Behind the headline surge is a mix of resurgent imports, record demand for high tech equipment and a global economy that is healing faster than many trade hawks anticipated. I see the numbers as a stress test of the tariff-first approach: the policy has clearly reshaped where some goods come from, but it has not stopped Americans from buying more from abroad than the country exports.

The November shock: deficit nearly doubles in a month

The scale of the November swing is hard to overstate. According to the official release from the Census Bureau and the Bureau of Economic Analysis, the combined goods and services deficit widened to $56.8 billion in November after sitting near a multi year low the month before. Separate figures show the seasonally adjusted gap in goods and services nearly doubled to $56.8 billion from a revised $29.2 billion in October, a move that officials say followed the smallest deficit since 2009. By one widely cited calculation, the shortfall soared by 94% in November and was higher than a year earlier, underscoring how abrupt the reversal has been.

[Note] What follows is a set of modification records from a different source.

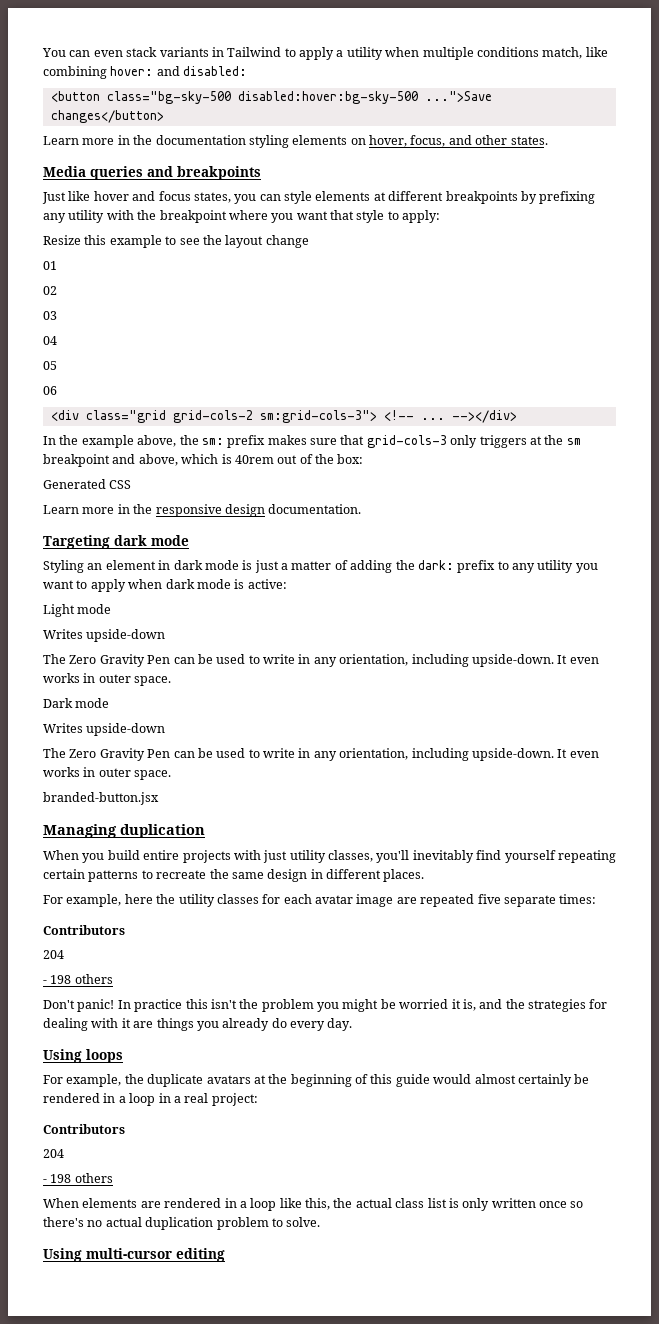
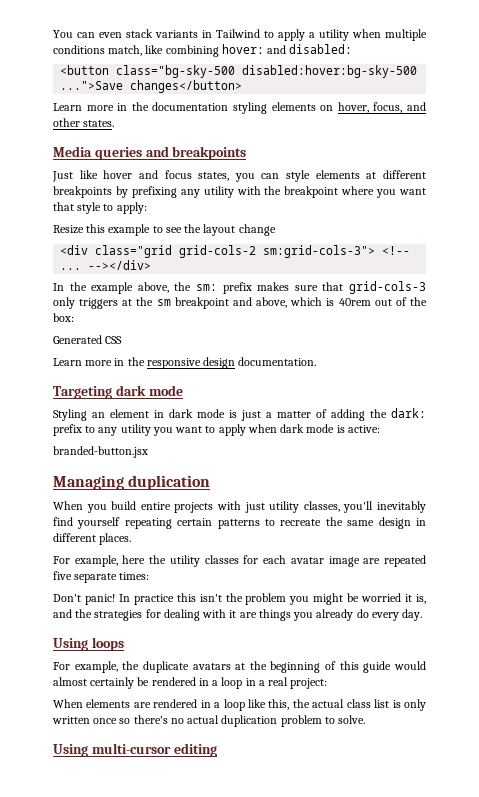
- 01
- 02
- 03
- 04
- 05
- 06
- Light mode
- Writes upside-down
- The Zero Gravity Pen can be used to write in any orientation, including upside-down. It even works in outer space.
- Dark mode
- Writes upside-down
- The Zero Gravity Pen can be used to write in any orientation, including upside-down. It even works in outer space.
  For example, here the utility classes for each avatar image are repeated five separate times:
- Contributors
- 204
- - 198 others
  For example, the duplicate avatars at the beginning of this guide would almost certainly be rendered in a loop in a real project:
- Contributors
- 204
- - 198 others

Drilling into the composition, the goods side of the ledger did most of the damage. The goods trade deficit widened 47.3% to $86.9 billion, even as Imports of services actually slipped and exports of services hit a record. One blueprint of the month’s trade flows notes that the overall gap widened 94.6% to $56.8 billion, with Capital goods imports hitting a record as companies raced to secure AI related equipment. A separate tally from The United States Balance of Trade database shows the deficit at 56.83 USD Billion in November of 2025, a sharp widening from the prior month.

Tariffs collide with resurgent demand

For a White House that has leaned heavily on import taxes, the November figures are a blunt reminder that tariffs alone cannot dictate the trade balance. The U.S. trade deficit had just fallen to its lowest level since 2009, helped in part by earlier rounds of levies and front loaded shipments, before the newly released data showed the gap deepening again as imports rebounded and exports slipped, according to one account of how imports and exports shifted. Another analysis of the same period notes that the U.S. trade deficit widened in November from the lowest level since 2009 as imports rose and exports fell, highlighting the limits of tariff tools in the face of pent up domestic demand and a healing global economy, a pattern echoed in data on how The US trade gap moved.

Officials have long argued that tariffs would narrow the deficit by making foreign goods more expensive and encouraging domestic production, but the November jump suggests other forces are winning out. One detailed breakdown describes how the U.S. trade deficit widened sharply after reaching its smallest level since 2009, as companies rebuilt inventories and shifting tariff schedules created volatility that may only offer a temporary boost to growth, a dynamic captured in reporting on how firms rebuild inventories. Another account of the same swing notes that the U.S. trade deficit rebounded in November, with the Commerce Department reporting that imports rose by 3.6 percent to $292.1 billion, a sign that American consumers and businesses are still hungry for foreign goods despite higher tariffs, as reflected in the Commerce Department’s figures.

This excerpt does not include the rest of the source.